>>>

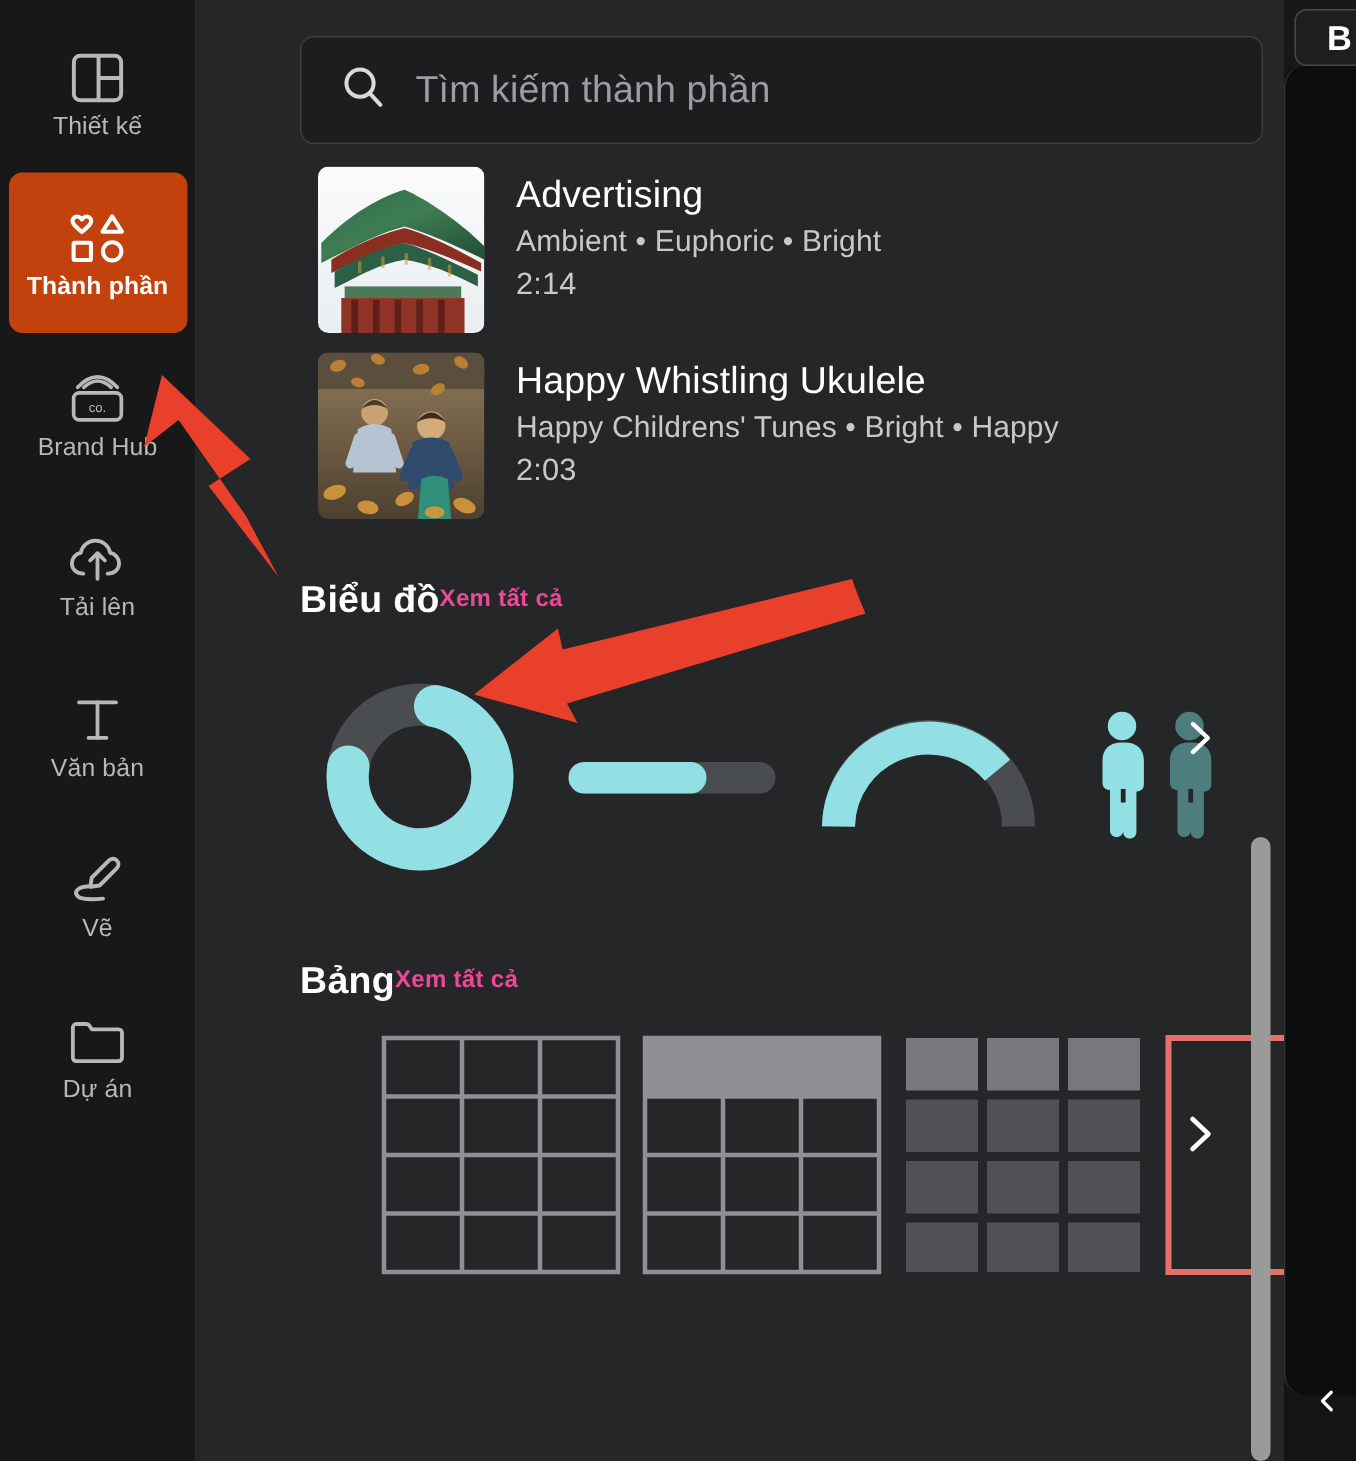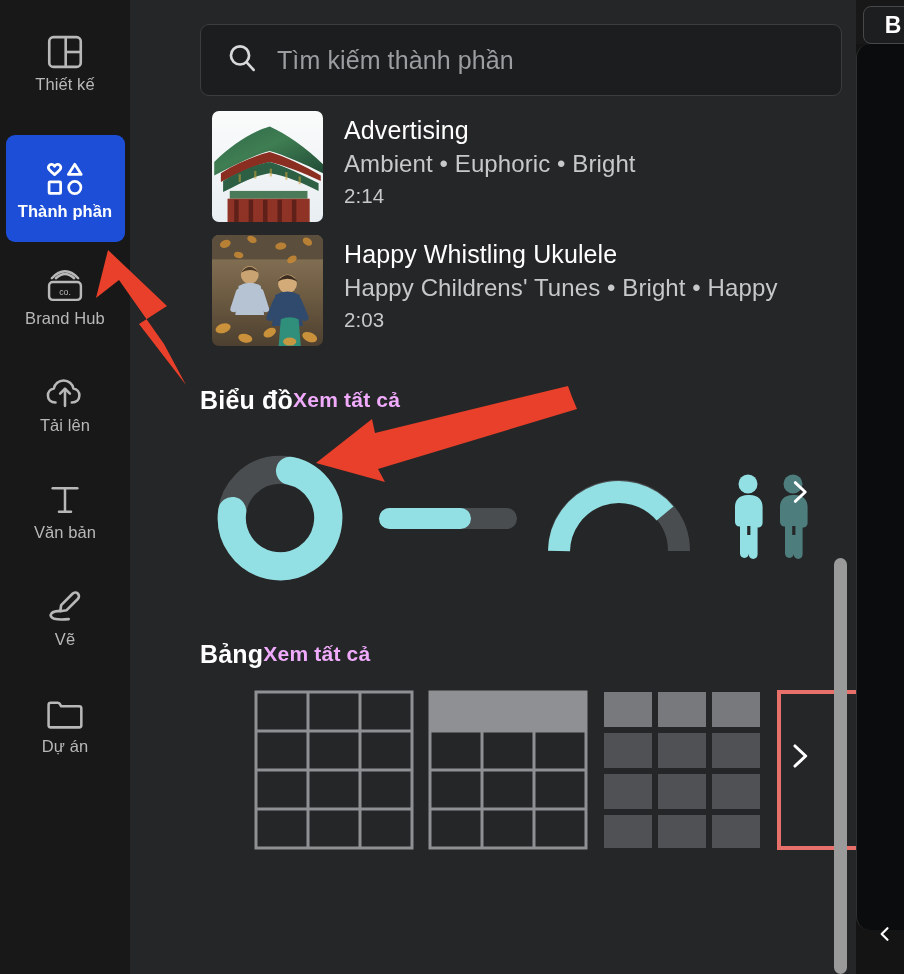--- a/index.html
+++ b/index.html
@@ -55,7 +55,7 @@
   .thumb svg{ display:block; width:111px; height:111px; }
   .audio-meta{ padding-top:4px; min-width:0; }
   .audio-title{ color:#fff; font-size:25px; line-height:1.26; letter-spacing:.1px; white-space:nowrap; }
-  .audio-tags{ color:#c6c8ca; font-size:24px; line-height:1.42; letter-spacing:.1px; white-space:nowrap; }
+  .audio-tags{ color:#c6c8ca; font-size:20px; line-height:1.42; letter-spacing:.1px; white-space:nowrap; }
   .audio-dur{ color:#c6c8ca; font-size:20.5px; line-height:1.42; letter-spacing:.1px; }
 
   

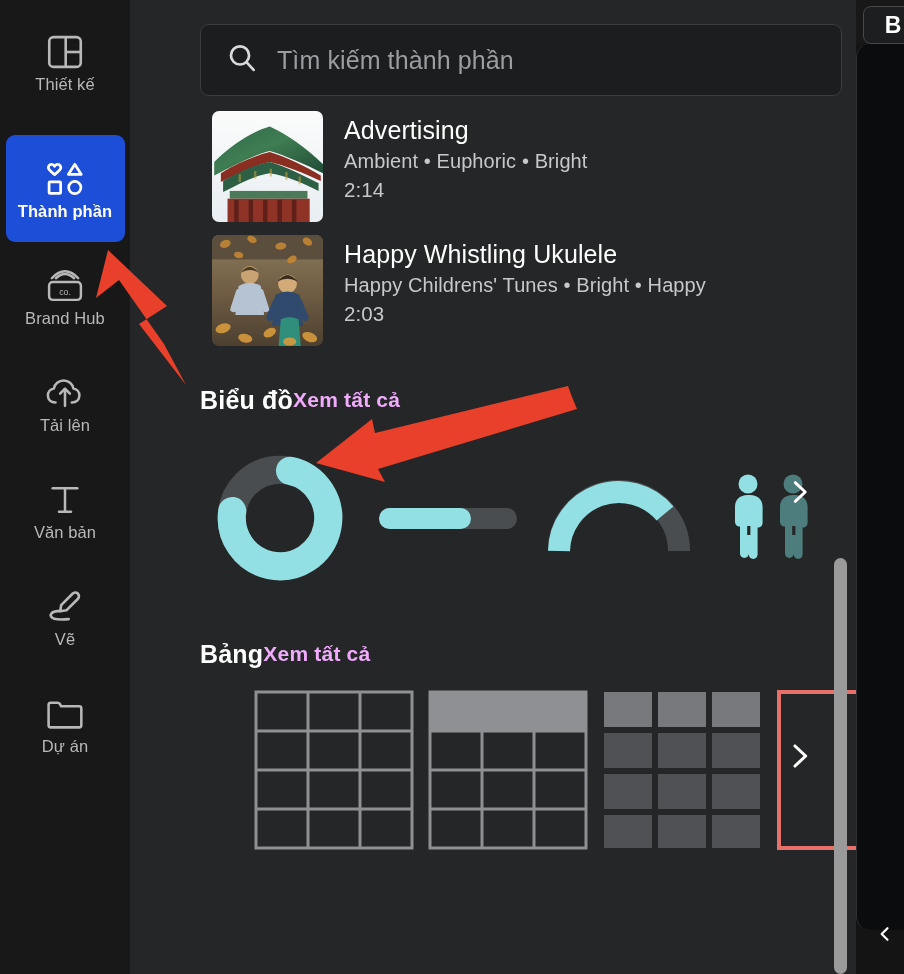--- a/index.html
+++ b/index.html
@@ -25,7 +25,7 @@
     gap:3px; border-radius:9px;
     color:#b8b8b8; cursor:pointer; flex:0 0 auto;
   }
-  .rail-item.active{ background:#1d4ed8; color:#ffffff;margin-top:20px; }
+  .rail-item.active{ background:#c2410c; color:#ffffff; }
   .rail-ico{ display:block; }
   .rail-ico svg{ display:block; }
   .rail-label{ font-size:16.5px; line-height:1; letter-spacing:.1px; white-space:nowrap; }

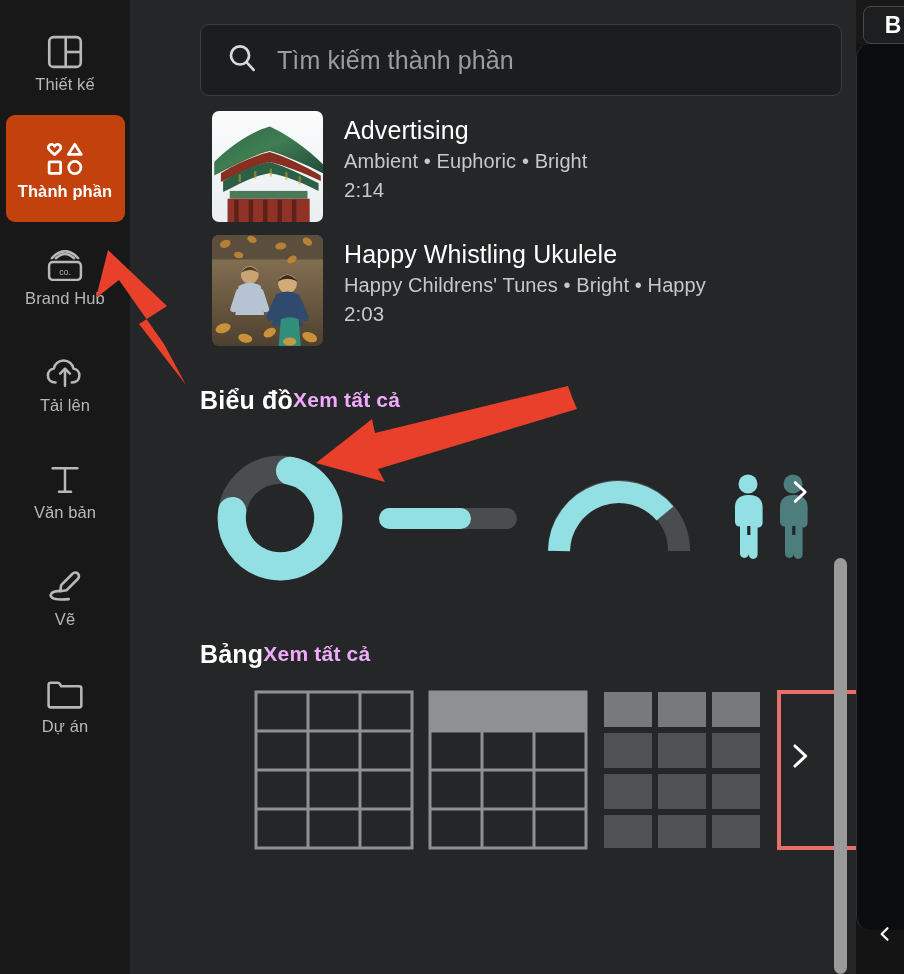--- a/index.html
+++ b/index.html
@@ -64,7 +64,7 @@
     padding:0 30px 0 54px; height:44px; margin-top:26px;
   }
   .sec-title{ color:#fff; font-size:25px; font-weight:700; letter-spacing:.2px; }
-  .sec-all{ color:#f0abfc; font-size:21px; font-weight:700; letter-spacing:.2px; cursor:pointer; }
+  .sec-all{ color:#ec4899; font-size:16px; font-weight:700; letter-spacing:.2px; cursor:pointer; }
 
   
   .strip{ position:relative; padding:16px 0 0 54px; }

<<<

> **ASSIGNMENT**: Could you give the listing above again word for word, without any pictures?

> **TASK RESPONSE**:
--- a/index.html
+++ b/index.html
@@ -55,7 +55,7 @@
   .thumb svg{ display:block; width:111px; height:111px; }
   .audio-meta{ padding-top:4px; min-width:0; }
   .audio-title{ color:#fff; font-size:25px; line-height:1.26; letter-spacing:.1px; white-space:nowrap; }
-  .audio-tags{ color:#c6c8ca; font-size:24px; line-height:1.42; letter-spacing:.1px; white-space:nowrap; }
+  .audio-tags{ color:#c6c8ca; font-size:20px; line-height:1.42; letter-spacing:.1px; white-space:nowrap; }
   .audio-dur{ color:#c6c8ca; font-size:20.5px; line-height:1.42; letter-spacing:.1px; }
 
   

--- a/index.html
+++ b/index.html
@@ -25,7 +25,7 @@
     gap:3px; border-radius:9px;
     color:#b8b8b8; cursor:pointer; flex:0 0 auto;
   }
-  .rail-item.active{ background:#1d4ed8; color:#ffffff;margin-top:20px; }
+  .rail-item.active{ background:#c2410c; color:#ffffff; }
   .rail-ico{ display:block; }
   .rail-ico svg{ display:block; }
   .rail-label{ font-size:16.5px; line-height:1; letter-spacing:.1px; white-space:nowrap; }

--- a/index.html
+++ b/index.html
@@ -64,7 +64,7 @@
     padding:0 30px 0 54px; height:44px; margin-top:26px;
   }
   .sec-title{ color:#fff; font-size:25px; font-weight:700; letter-spacing:.2px; }
-  .sec-all{ color:#f0abfc; font-size:21px; font-weight:700; letter-spacing:.2px; cursor:pointer; }
+  .sec-all{ color:#ec4899; font-size:16px; font-weight:700; letter-spacing:.2px; cursor:pointer; }
 
   
   .strip{ position:relative; padding:16px 0 0 54px; }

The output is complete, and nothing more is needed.